Posted by: Igor | January 29, 2009 at 18:49
Igor,
good point - but then again one of the big issues when grouping investments/debt is to avoid correlation, and that's where it really f**** up this time on the subprime side.
The more "knowledge" those objects could hold - and here semantic relations to other objects comes in handy. Would be helpful for all parties to keep an eye on the development and act accordingly.
But even more important would be that the top level product, as seen in a report, would be dynamically and real time built by the underlying objects so that any change anywhere would immediately be seen on the top level.
That in itself would of course be after-the-fact, albeit milliseconds after, but it would make the pricing dynamic and reflect reality. Add that with this knowledge the "rater", seller and buyer would look at and act towards the "financial product" differently I would imagine.
Posted by: sig | January 29, 2009 at 22:02
Hi Sig,
Very interesting post. Not sure I agree.

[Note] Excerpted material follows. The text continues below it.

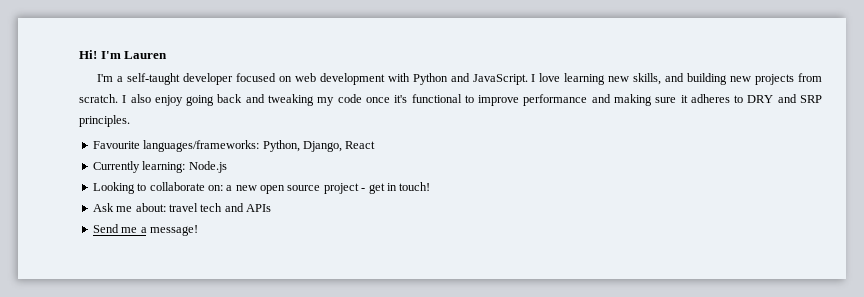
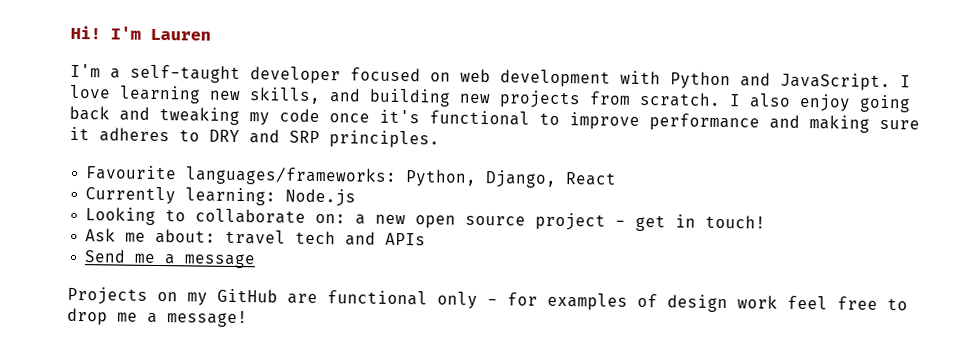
(147, 230) none -> [184,253,257,269] [67,286,908,313] [67,307,158,326] message // Projects on my GitHub are functional only - for examples of design work feel free to drop me a

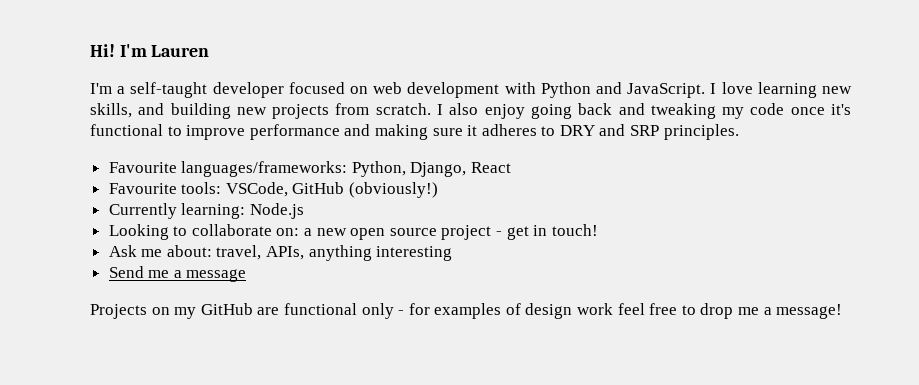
(618, 179) none -> [108,182,439,198] // Favourite tools: VSCode, GitHub (obviously!)
[225,229,427,246] travel tech and APIs -> [216,245,453,261] travel, APIs, anything interesting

Satyam is a case of fraud similar to Enron, that didn't bring down the world markets, the world market problems expedited their fall.
I think the MIT Blackjack Team perspective is closer to the root cause, that our financial system is a giant complicated Martingale system and after so many years we ran out of money to do the next doubling down. http://semyondukach.blogspot.com/2009/01/real-cause-of-financial-crisis.html
Actually a reason why I am skeptical about the doubling down stimulus package too.
We push the crash out and it will be even worse in a couple of years.
All the best, Mark.
Posted by: Finnern | January 29, 2009 at 22:44
Hi Mark,
cannot disagree with you as such - when you're out rowing in a storm the rogue wave that capsizes your boat is indeed the "cause".
But it's based on many assumptions, among them that you should be out there in the first place, that you're in an open rowing boat and not in something more modern and seaworthy, and for this case, that you navigation relies on a keen eye, gut feeling and an old compass in your left pocket.
If you had challenged those assumptions you might at least been in possession of some proper GPS and a link to weather satellites for real time view of what's brewing beyond the horizon so you could take evasive measures.
My point is we cannot do much about reality, that being changes to consumer habits or rogue waves - which can be "direct causes" for calamities, but it's lack of preparedness that is the "root cause".
That the suppliers of old compasses and binoculars are in "control" of the market and have a big problem shifting to GPS and weather satellite stations is of course not helping - is that the "ultimate root cause" perhaps?